- **Work to complete**:
Given the records below, would you repeat exactly the lines that begin at the one containing "font-weight: bold;" and end at the one containing "gerekli olan maliyetlerdir.</span>", inclusive?

- **Working data**:
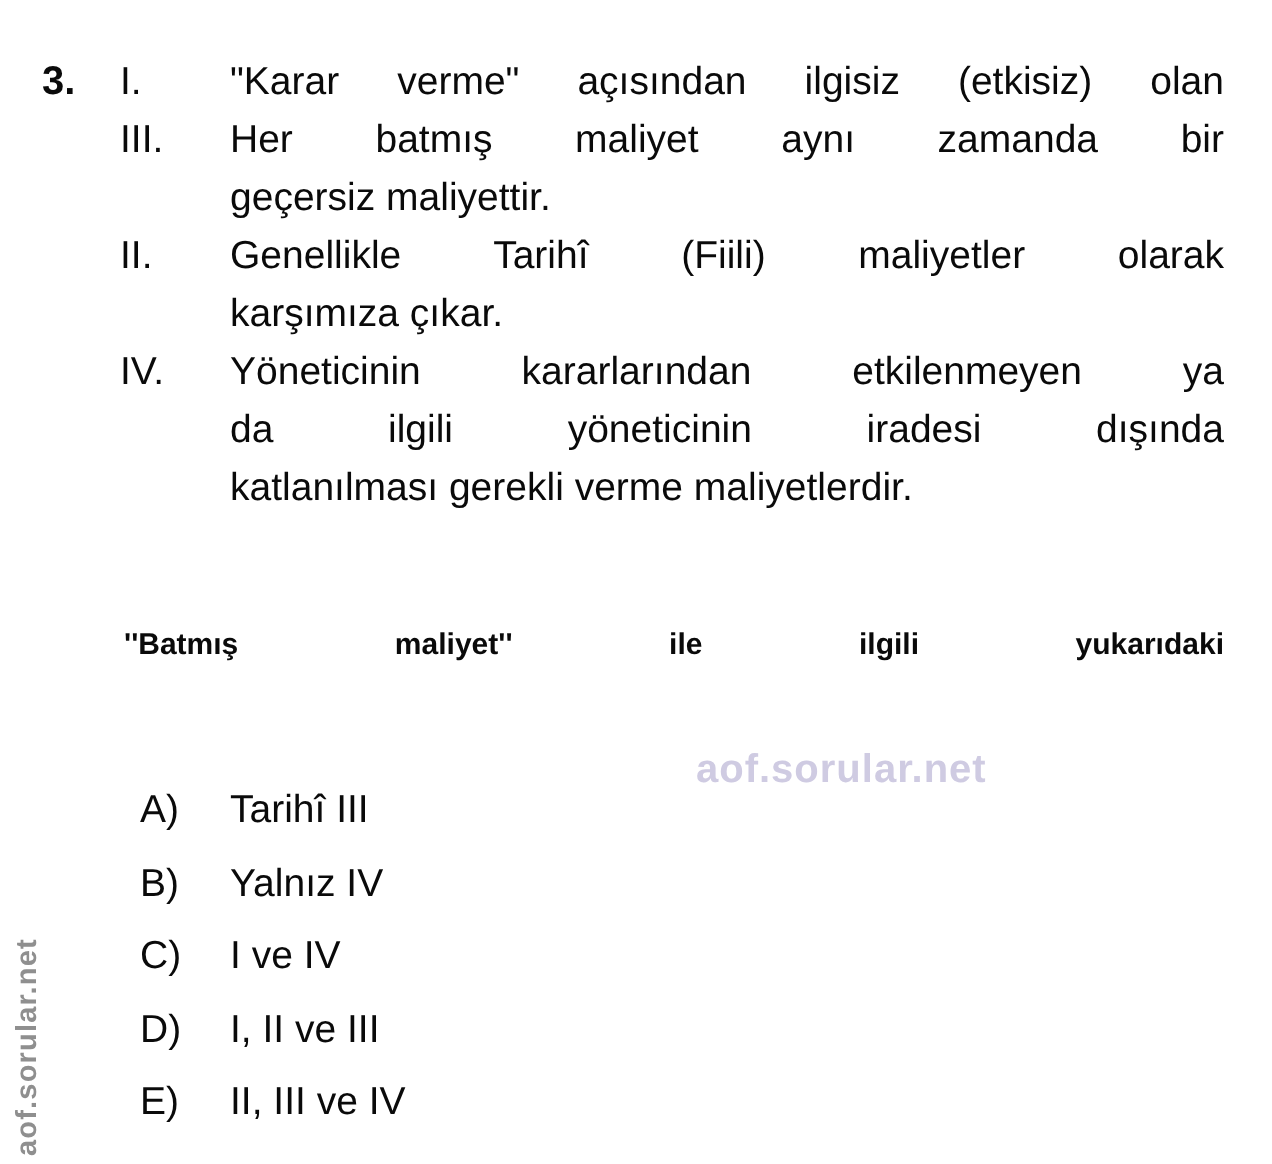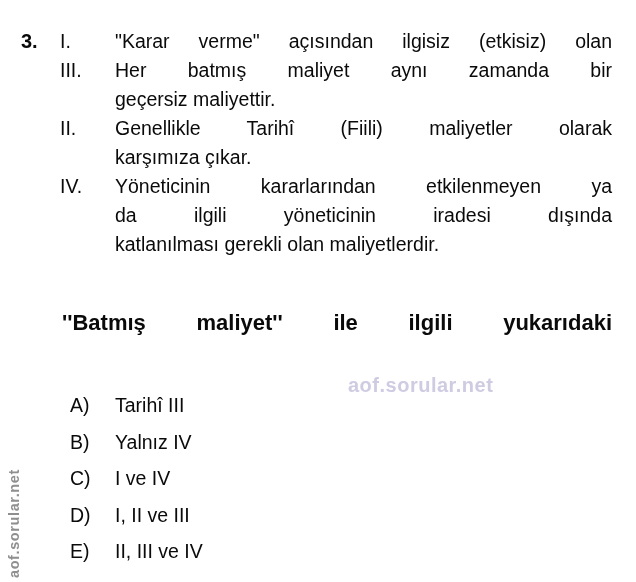--- a/index.html
+++ b/index.html
@@ -31,21 +31,21 @@
   .stmt { display: flex; }
   .rn { flex: 0 0 55px; width: 55px; }
   .stx { width: 497px; }
   .line { display: block; }
   .just { text-align: justify; text-align-last: justify; }
   .stem {
     position: absolute;
     left: 62px;
     top: 308px;
     width: 550px;
-    font-size: 22px;
+    font-size: 15px;
     font-weight: bold;
     line-height: 29.5px;
   }
   .options {
     position: absolute;
     left: 70px;
     top: 391px;
     font-size: 19.5px;
     line-height: 29px;
     display: flex;
@@ -102,21 +102,21 @@
       <span class="stx">
         <span class="line just">Genellikle Tarihî (Fiili) maliyetler olarak</span>
         <span class="line">karşımıza çıkar.</span>
       </span>
     </div>
     <div class="stmt">
       <span class="rn">IV.</span>
       <span class="stx">
         <span class="line just">Yöneticinin kararlarından etkilenmeyen ya</span>
         <span class="line just">da ilgili yöneticinin iradesi dışında</span>
-        <span class="line">katlanılması gerekli olan maliyetlerdir.</span>
+        <span class="line">katlanılması gerekli verme maliyetlerdir.</span>
       </span>
     </div>
   </div>
 
   <div class="stem">
     <span class="line just">''Batmış maliyet'' ile ilgili yukarıdaki</span>
   </div>
 
   <div class="wm-center">aof.sorular.net</div>
   <div class="wm-left">aof.sorular.net</div>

- **Output of the task**:
     font-weight: bold;
     line-height: 29.5px;
   }
   .options {
     position: absolute;
     left: 70px;
     top: 391px;
     font-size: 19.5px;
     line-height: 29px;
     display: flex;
@@ -102,21 +102,21 @@
       <span class="stx">
         <span class="line just">Genellikle Tarihî (Fiili) maliyetler olarak</span>
         <span class="line">karşımıza çıkar.</span>
       </span>
     </div>
     <div class="stmt">
       <span class="rn">IV.</span>
       <span class="stx">
         <span class="line just">Yöneticinin kararlarından etkilenmeyen ya</span>
         <span class="line just">da ilgili yöneticinin iradesi dışında</span>
-        <span class="line">katlanılması gerekli olan maliyetlerdir.</span>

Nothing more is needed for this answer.